The building itself is a gem. It really stands out in Bucktown because it’s been around for so long. I want to honor the space that was Takashi. The bones are fantastic, but we are definitely redoing all the seats. It will be different from previous incarnations.

What will the menu look like?

The menu is designed to tell a story through the food and to be fun. Sometimes it will be interactive. So it will be an evening of not only food, but fun, excitement and fun. I’m going to tap into things from my childhood, things that are specific to Chicago. Now I’m really able to implement my ideas with a full team and design what it looks, sounds, feels and smells like. It is a multisensory experience.

Claudia's bento box class.

Claudia’s bento box class. (Kristen Mendiola Photography)

Will there only be a tasting menu?

There are actually three menus. In the upstairs dining room, guests can get the 10-course menu, which will be the menu familiar to those who have been to the pop-up. This will include the bento box, snails in the woods, and other fun dishes.

On the first floor there will be 12 seats with a view of the kitchen. This is where there will be a 15 course chef’s menu, which will take all 10 courses and explain it. It’s going to be filled with lots of fun surprises. Each course has a point of view and leads to the next course.

The third menu will be an à la carte menu at the bar with many French classics. I always wanted to do this. Think pie, dishcloth of foie gras and oysters, but with the Claudia touch.

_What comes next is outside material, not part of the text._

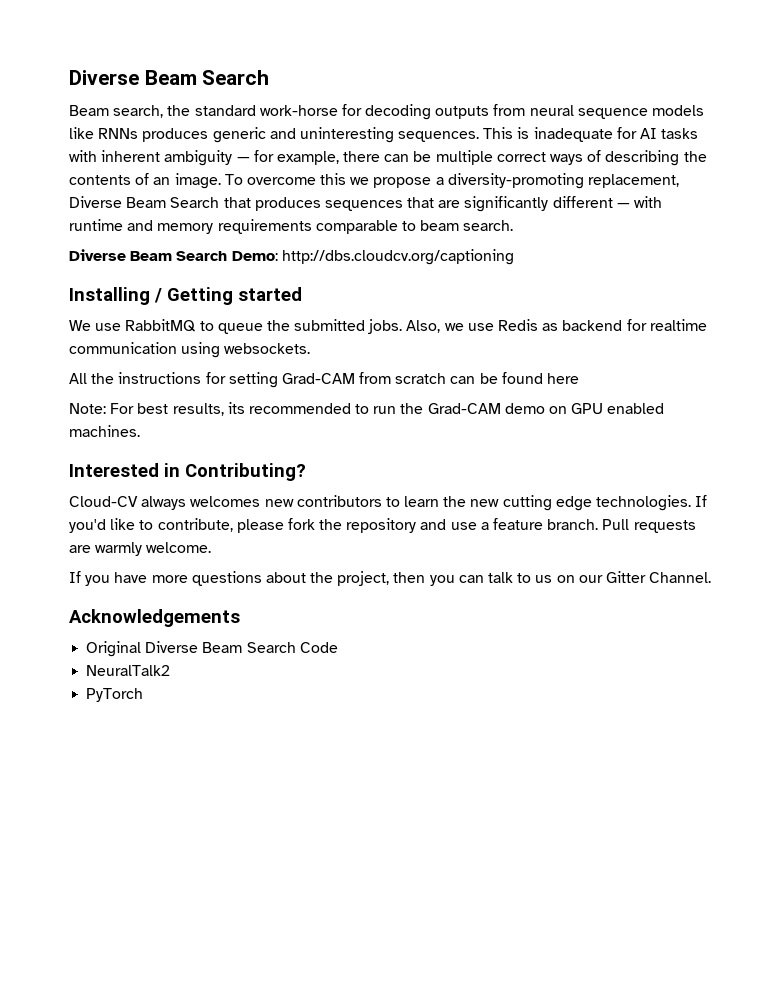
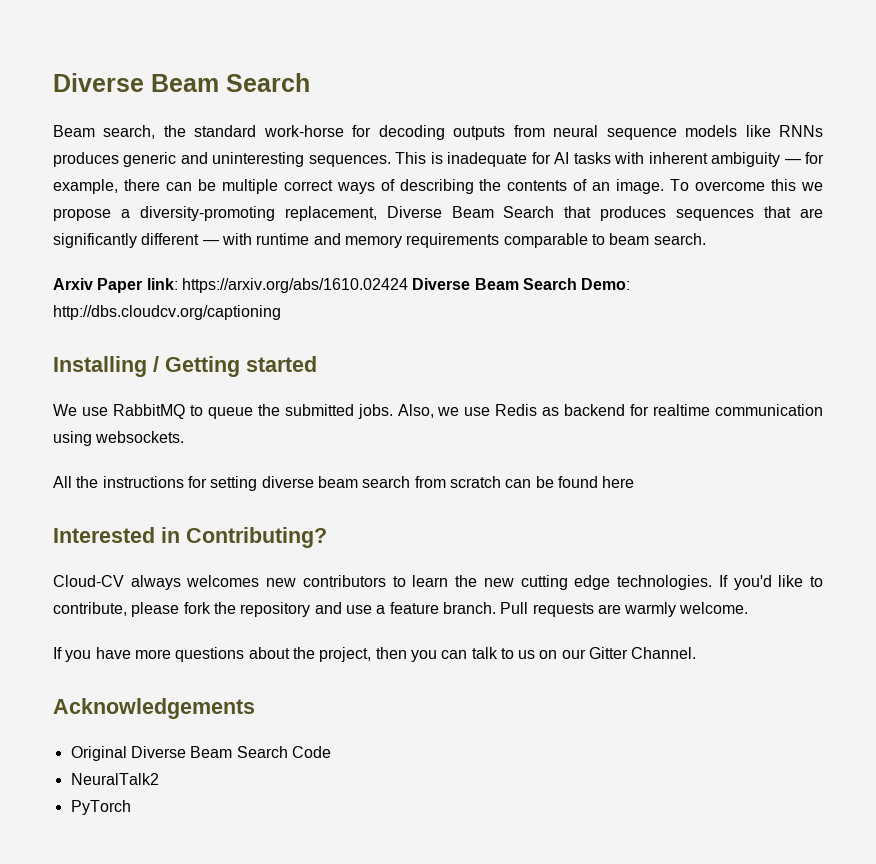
(514, 225) none -> [53,278,408,293] Arxiv Paper link: https://arxiv.org/abs/1610.02424
[281,373,355,384] Grad-CAM -> [261,476,411,488] diverse beam search
[69,402,665,416] [69,425,140,437] // Note: For best results, its recommended to run the Grad-CAM demo on GPU enabled machines. -> (635, 482) none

It’s a great opportunity to come have a cocktail or a glass of wine and enjoy the things I love to do so much.

With Le Bouchon next door, are you creating a small crossroads of French cuisine in Bucktown?

It would be very cute. The tasting menu will be less French. Yes, there are snails, which are super French, but also things like passion fruit crab lasagna. The dishes are also going to have some modern touches. The pie can be served with pickled ginger and daikon. We are not forced into French cuisine.

Are you sure Claudia will be ready to open in August?

Once the construction is complete, I am convinced that the walls will rise. We just need a few more Lego pieces. But I am very confident that the post will be released on August 15th.